• [PROBLEM TO SOLVE] Locate the line bearing "[158,411,186,421] ADB ->" in the material below, then reproduce it and each following line up to and including the line bearing "(611, 329) none".

=== THE DATA ===

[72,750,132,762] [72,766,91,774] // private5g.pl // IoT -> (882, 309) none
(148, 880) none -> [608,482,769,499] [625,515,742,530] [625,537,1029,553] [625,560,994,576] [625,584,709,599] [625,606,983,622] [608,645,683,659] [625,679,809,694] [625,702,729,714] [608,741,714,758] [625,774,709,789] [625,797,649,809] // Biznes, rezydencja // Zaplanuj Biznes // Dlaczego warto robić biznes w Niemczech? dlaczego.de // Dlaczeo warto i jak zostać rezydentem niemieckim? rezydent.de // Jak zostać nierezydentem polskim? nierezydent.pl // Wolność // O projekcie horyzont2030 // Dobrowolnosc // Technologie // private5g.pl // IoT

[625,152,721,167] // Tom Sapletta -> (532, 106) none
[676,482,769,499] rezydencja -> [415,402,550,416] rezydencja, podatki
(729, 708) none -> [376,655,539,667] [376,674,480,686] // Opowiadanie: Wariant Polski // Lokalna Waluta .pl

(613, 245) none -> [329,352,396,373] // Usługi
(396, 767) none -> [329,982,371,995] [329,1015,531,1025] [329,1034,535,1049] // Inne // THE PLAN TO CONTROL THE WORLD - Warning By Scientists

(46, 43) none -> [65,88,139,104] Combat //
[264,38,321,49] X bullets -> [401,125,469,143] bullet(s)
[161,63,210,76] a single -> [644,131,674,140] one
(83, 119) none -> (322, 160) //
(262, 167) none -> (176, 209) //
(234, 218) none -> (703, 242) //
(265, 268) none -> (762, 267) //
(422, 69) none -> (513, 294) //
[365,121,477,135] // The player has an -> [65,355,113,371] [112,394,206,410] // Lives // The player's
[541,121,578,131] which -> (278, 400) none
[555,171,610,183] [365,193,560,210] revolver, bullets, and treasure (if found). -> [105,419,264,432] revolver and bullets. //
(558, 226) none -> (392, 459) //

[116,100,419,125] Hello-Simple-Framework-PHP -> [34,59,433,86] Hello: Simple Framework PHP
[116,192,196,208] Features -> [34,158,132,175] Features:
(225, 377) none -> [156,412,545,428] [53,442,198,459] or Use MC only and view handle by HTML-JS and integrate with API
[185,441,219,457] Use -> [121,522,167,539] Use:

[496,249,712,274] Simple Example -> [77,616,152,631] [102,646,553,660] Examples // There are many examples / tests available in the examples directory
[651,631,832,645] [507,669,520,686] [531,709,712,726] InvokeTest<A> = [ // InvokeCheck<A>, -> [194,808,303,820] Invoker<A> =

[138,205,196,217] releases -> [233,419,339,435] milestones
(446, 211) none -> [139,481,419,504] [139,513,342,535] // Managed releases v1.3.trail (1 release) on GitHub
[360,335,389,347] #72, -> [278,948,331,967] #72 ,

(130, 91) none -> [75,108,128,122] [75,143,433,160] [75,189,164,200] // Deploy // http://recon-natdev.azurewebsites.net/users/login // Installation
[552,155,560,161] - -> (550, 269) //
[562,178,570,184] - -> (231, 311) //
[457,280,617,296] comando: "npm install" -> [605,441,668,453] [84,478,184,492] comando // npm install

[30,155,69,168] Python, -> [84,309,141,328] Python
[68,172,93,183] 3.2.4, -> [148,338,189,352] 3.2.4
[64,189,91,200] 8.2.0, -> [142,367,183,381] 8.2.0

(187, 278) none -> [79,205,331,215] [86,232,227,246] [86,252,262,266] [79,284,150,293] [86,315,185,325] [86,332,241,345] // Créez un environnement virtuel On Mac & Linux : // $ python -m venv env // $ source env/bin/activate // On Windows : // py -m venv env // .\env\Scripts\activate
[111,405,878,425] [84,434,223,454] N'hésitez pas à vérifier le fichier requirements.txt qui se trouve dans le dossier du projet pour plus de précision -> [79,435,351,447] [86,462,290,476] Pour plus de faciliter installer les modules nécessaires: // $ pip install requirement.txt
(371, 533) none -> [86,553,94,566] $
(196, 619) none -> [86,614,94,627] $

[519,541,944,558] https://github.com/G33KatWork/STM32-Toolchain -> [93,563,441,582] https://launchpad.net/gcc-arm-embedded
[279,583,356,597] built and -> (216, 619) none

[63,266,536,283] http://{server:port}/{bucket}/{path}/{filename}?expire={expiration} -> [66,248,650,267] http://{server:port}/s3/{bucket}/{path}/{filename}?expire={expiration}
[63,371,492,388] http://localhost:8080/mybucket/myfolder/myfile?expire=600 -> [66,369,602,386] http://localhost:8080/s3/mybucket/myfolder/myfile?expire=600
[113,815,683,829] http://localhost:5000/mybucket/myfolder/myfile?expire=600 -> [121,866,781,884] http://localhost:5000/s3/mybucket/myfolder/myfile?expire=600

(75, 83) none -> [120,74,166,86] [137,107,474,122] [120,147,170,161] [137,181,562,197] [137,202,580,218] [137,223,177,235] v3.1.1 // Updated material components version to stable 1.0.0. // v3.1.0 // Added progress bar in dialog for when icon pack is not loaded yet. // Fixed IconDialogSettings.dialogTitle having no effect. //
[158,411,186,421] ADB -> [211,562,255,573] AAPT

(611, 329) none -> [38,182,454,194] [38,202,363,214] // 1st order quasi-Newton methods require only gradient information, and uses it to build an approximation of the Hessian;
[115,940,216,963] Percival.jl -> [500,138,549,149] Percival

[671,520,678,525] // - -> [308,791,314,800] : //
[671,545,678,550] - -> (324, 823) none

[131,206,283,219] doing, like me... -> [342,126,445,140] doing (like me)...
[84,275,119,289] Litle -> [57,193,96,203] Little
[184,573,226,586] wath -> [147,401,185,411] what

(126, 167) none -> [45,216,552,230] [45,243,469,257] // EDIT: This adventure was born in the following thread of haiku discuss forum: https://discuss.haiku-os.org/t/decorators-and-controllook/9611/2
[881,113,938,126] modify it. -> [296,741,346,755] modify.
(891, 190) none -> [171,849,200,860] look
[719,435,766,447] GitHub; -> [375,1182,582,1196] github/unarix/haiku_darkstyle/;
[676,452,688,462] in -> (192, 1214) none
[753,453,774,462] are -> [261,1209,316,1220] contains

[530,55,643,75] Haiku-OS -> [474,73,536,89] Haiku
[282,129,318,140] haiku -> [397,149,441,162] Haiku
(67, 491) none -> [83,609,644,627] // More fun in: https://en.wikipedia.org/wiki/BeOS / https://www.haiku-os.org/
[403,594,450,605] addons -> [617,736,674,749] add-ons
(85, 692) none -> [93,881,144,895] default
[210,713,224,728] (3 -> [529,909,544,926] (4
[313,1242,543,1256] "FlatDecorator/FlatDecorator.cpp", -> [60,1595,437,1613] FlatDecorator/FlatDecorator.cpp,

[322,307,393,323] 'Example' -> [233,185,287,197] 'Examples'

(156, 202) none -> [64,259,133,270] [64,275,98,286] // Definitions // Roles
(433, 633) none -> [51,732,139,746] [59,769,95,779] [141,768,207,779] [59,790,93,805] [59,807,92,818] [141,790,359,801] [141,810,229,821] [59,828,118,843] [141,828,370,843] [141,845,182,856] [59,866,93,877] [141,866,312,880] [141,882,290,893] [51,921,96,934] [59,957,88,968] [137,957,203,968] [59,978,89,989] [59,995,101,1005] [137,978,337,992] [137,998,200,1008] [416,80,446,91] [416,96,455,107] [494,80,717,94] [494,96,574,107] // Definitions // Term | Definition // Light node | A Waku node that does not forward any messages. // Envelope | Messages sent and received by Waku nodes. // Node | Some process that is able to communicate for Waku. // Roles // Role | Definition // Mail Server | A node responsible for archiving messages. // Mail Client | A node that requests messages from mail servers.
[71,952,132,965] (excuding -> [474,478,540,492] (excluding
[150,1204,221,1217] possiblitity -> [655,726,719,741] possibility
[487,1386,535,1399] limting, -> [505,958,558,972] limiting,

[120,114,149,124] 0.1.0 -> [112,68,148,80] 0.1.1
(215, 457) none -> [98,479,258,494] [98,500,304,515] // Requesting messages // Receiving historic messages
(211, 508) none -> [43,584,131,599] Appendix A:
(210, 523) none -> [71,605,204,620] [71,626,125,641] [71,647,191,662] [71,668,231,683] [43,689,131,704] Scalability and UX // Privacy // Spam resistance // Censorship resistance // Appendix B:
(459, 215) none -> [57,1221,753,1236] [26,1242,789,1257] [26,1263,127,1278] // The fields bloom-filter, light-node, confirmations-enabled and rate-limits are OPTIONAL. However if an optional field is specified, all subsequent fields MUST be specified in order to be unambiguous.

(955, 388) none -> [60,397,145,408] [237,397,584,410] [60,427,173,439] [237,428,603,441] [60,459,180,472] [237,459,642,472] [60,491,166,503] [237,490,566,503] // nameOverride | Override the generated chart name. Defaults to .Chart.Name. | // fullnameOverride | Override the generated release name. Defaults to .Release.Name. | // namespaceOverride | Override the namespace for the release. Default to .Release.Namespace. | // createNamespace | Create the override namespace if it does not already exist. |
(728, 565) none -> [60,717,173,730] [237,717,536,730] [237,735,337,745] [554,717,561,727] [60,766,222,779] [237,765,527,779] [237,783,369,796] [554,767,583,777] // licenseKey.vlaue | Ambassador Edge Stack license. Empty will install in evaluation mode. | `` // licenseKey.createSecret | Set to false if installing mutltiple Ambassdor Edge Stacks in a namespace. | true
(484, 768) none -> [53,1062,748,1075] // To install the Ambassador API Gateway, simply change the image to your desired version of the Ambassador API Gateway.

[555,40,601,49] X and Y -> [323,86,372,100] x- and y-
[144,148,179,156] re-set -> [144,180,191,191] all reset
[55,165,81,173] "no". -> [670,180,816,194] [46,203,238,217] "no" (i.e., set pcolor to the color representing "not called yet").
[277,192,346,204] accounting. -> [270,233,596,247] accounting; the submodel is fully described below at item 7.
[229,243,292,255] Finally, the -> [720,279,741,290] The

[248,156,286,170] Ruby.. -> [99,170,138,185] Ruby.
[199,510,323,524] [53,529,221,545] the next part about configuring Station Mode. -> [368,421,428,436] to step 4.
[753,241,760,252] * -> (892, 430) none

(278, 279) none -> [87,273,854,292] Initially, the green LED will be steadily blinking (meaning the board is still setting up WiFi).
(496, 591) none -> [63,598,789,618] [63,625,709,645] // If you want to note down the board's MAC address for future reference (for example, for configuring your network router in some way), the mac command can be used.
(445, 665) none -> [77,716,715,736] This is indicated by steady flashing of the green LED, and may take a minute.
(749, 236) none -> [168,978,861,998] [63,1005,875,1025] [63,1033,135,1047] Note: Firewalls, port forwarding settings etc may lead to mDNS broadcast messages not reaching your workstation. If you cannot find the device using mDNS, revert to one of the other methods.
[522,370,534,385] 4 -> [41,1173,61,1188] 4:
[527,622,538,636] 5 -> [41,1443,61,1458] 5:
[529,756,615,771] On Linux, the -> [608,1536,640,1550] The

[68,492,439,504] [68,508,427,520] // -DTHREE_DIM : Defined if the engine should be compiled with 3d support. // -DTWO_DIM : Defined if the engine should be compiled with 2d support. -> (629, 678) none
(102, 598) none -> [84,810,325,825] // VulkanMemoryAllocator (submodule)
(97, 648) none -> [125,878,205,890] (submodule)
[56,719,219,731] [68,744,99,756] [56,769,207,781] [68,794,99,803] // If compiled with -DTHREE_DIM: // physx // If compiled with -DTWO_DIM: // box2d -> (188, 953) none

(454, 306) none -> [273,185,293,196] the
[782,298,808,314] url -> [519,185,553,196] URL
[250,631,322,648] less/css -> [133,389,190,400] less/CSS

===

• [RESPONSE FOR THIS EXERCISE]
[158,411,186,421] ADB -> [211,562,255,573] AAPT

(611, 329) none -> [38,182,454,194] [38,202,363,214] // 1st order quasi-Newton methods require only gradient information, and uses it to build an approximation of the Hessian;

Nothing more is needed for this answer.